- _WORK REQUIRED_
Skipping any pictures, give all of the records below again exactly.

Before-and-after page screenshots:
- Opening Delimiter -

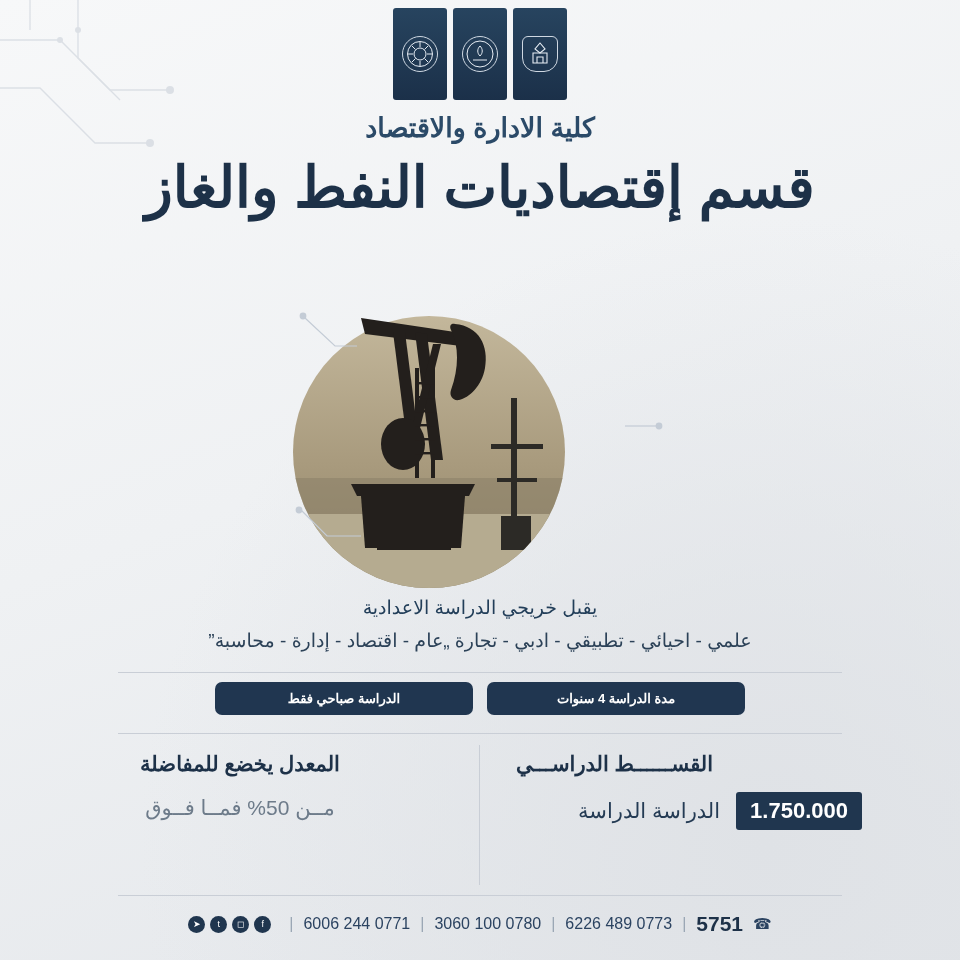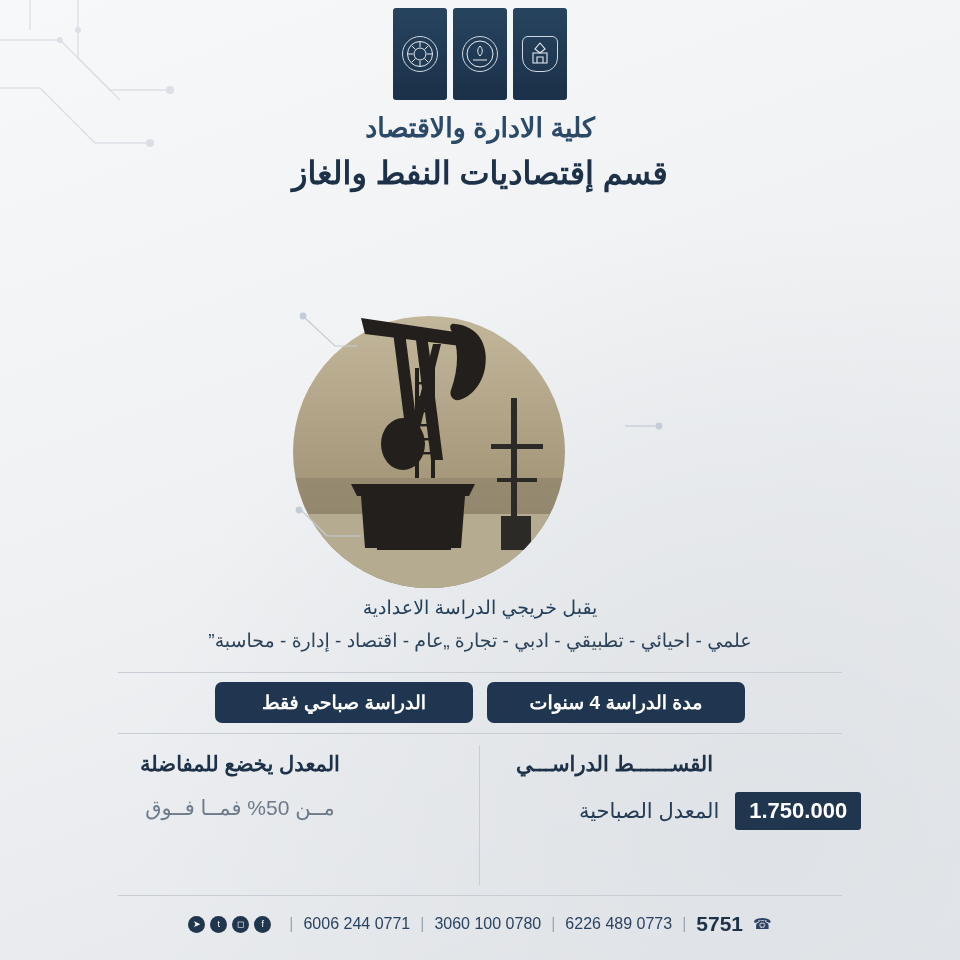--- a/index.html
+++ b/index.html
@@ -49,7 +49,7 @@
   }
   .t-dept {
     margin-top: 10px;
-    font-size: 32px; font-weight: bold; color: #1d3148;
+    font-size: 57px; font-weight: bold; color: #1d3148;
   }
 
   

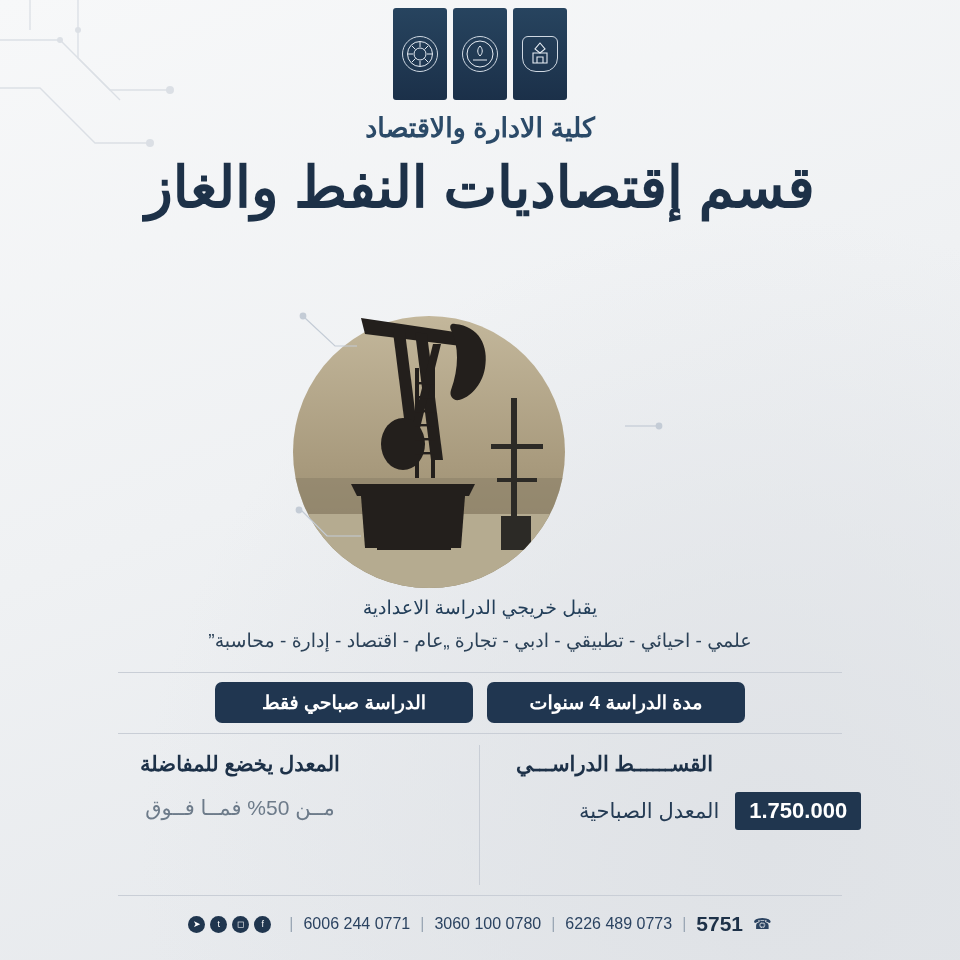--- a/index.html
+++ b/index.html
@@ -78,7 +78,7 @@
     min-width: 258px; text-align: center;
     padding: 9px 18px; border-radius: 7px;
     background: #1f3consultant; background: #203650;
-    color: #ffffff; font-size: 19px; font-weight: bold;
+    color: #ffffff; font-size: 13px; font-weight: bold;
   }
 
   

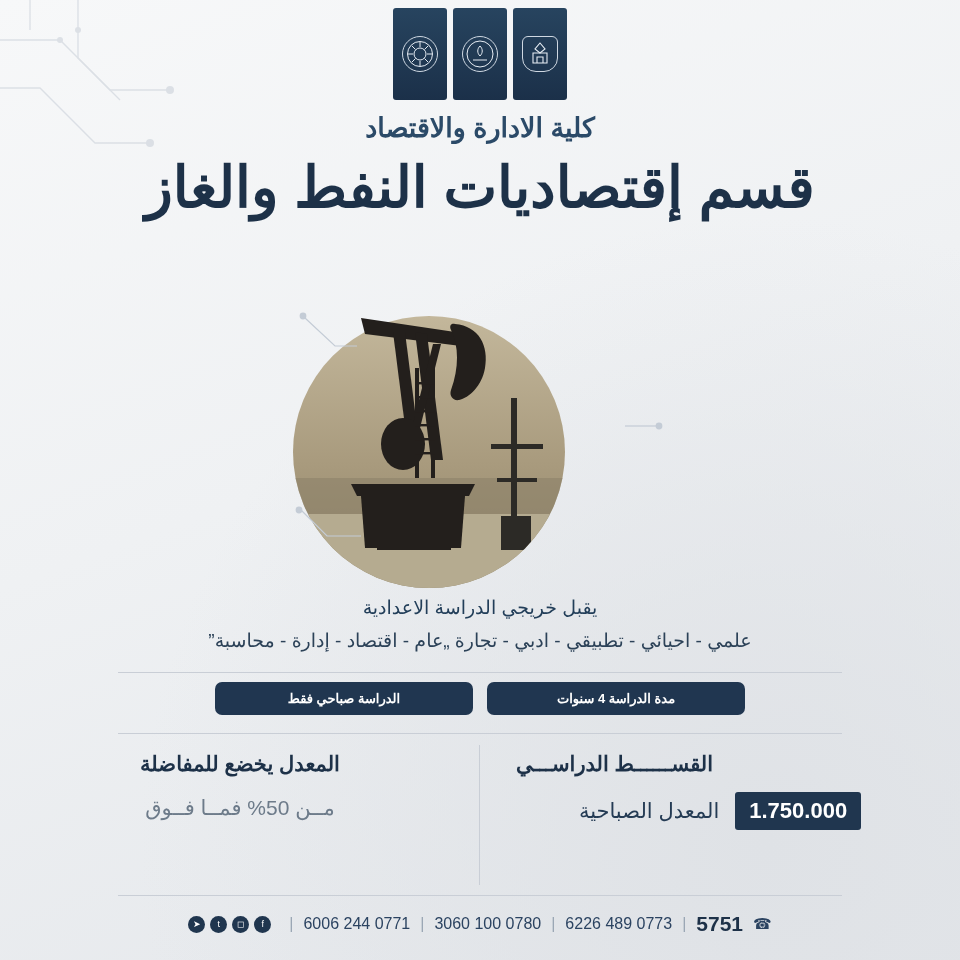--- a/index.html
+++ b/index.html
@@ -264,7 +264,7 @@
       <div class="head-strong">القســــــط الدراســـي</div>
       <div class="fee-line">
         <div class="fee-badge">1.750.000</div>
-        <div class="fee-label">المعدل الصباحية</div>
+        <div class="fee-label">الدراسة الدراسة</div>
       </div>
     </div>
     <div class="info-col col-left">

- Closing Delimiter -

- _TASK SOLUTION_
--- a/index.html
+++ b/index.html
@@ -49,7 +49,7 @@
   }
   .t-dept {
     margin-top: 10px;
-    font-size: 32px; font-weight: bold; color: #1d3148;
+    font-size: 57px; font-weight: bold; color: #1d3148;
   }
 
   

--- a/index.html
+++ b/index.html
@@ -78,7 +78,7 @@
     min-width: 258px; text-align: center;
     padding: 9px 18px; border-radius: 7px;
     background: #1f3consultant; background: #203650;
-    color: #ffffff; font-size: 19px; font-weight: bold;
+    color: #ffffff; font-size: 13px; font-weight: bold;
   }
 
   

--- a/index.html
+++ b/index.html
@@ -264,7 +264,7 @@
       <div class="head-strong">القســــــط الدراســـي</div>
       <div class="fee-line">
         <div class="fee-badge">1.750.000</div>
-        <div class="fee-label">المعدل الصباحية</div>
+        <div class="fee-label">الدراسة الدراسة</div>
       </div>
     </div>
     <div class="info-col col-left">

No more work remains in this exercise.